A phylogenetic tree was constructed using the minimum evolution approach of the mega5 program (Tamura et al. 2011). Phylogenetic analysis clearly demonstrated that CYL phytoplasma shared a common ancestor with the peanut witches’-broom phytoplasma (L33765) and Ca. Phytoplasma australasiae (Y10097), all of which are members of the peanut witches’-broom phytoplasma group (16SrII) (Fig. 2).

Cinnamon has been utilized in traditional medicines for at least 2000 years. Diverse antimicrobial activities of cinnamon have been reported in various studies (Hili et al. 1997; Chang et al. 2001; Brenda Gende et al. 2008; Aneja et al. 2009; Goni et al. 2009). Here, we report a ‘Candidatus Phytoplasma australasiae’-related strain (CYL phytoplasma) infecting cinnamon under natural conditions. To our knowledge, this is the first report of a 16SrII group phytoplasma infection in cinnamon. The mechanism of how phytoplasmas survive in cinnamon is unknown and potentially interesting.
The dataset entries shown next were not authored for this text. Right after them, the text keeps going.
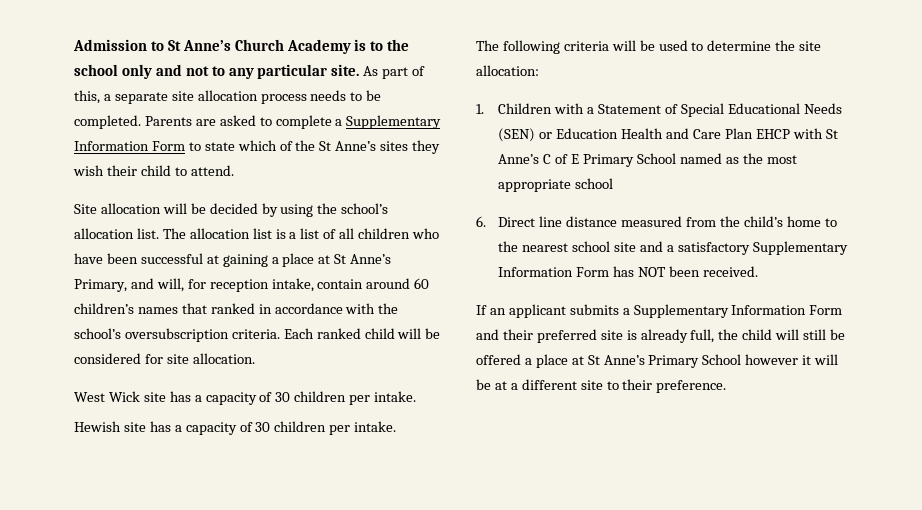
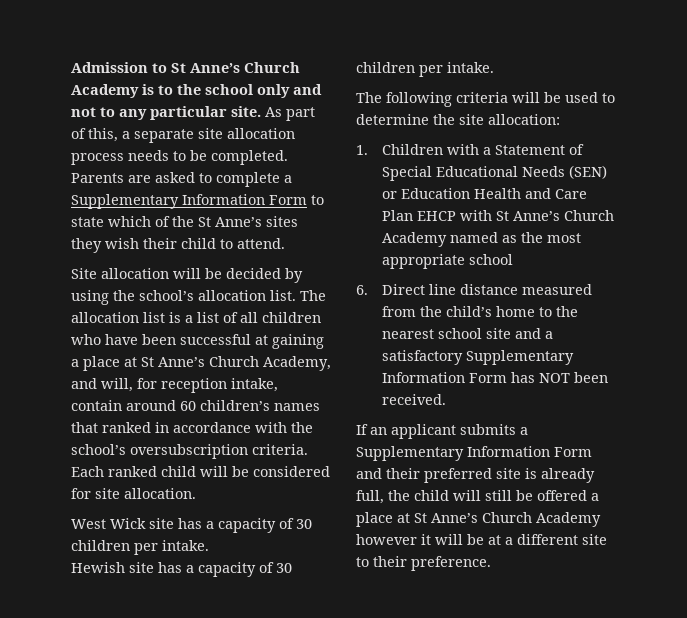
- The allocation list is a list of all children who have been successful at gaining a place at St Anne’s Primary, and will, for reception intake, contain around 60 children’s names that ranked in accordance with the school’s oversubscription criteria.
+ The allocation list is a list of all children who have been successful at gaining a place at St Anne’s Church Academy, and will, for reception intake, contain around 60 children’s names that ranked in accordance with the school’s oversubscription criteria.
- 1. Children with a Statement of Special Educational Needs (SEN) or Education Health and Care Plan EHCP with St Anne’s C of E Primary School named as the most appropriate school
+ 1. Children with a Statement of Special Educational Needs (SEN) or Education Health and Care Plan EHCP with St Anne’s Church Academy named as the most appropriate school
- If an applicant submits a Supplementary Information Form and their preferred site is already full, the child will still be offered a place at St Anne’s Primary School however it will be at a different site to their preference.
+ If an applicant submits a Supplementary Information Form and their preferred site is already full, the child will still be offered a place at St Anne’s Church Academy however it will be at a different site to their preference.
Unseasonal yellowing and branch deformity (e.g. witches’-broom and fasciation) are the most common symptoms of plants infected by phytoplasmas (Lee et al. 2000). Phytoplasmas induce yellowing that is similar to yellowing form viruses and nutrient deficiency. However, phytoplasmas produce systematic yellowing and branches of the same tree may show different symptoms in the early stages of infection. Yellowing in leaves infected by virus often mottle or discolour in ringed patterns. Nutrient deficiency yellowing is regional and has no disease centre in the field. In this study, the symptomatic yellowing is typical phytoplasma-induced yellowing.

Hainan Province is located in the tropical regions of China, and the warm and humid climate benefits insect vectors. The insect vectors in Hainan include a large number of species that are very abundant. Identifying potential insect vectors of the phytoplasmas associated with yellow leaf disease is vitally important for cinnamon cultivation. Further research on insect vectors will help us control this disease.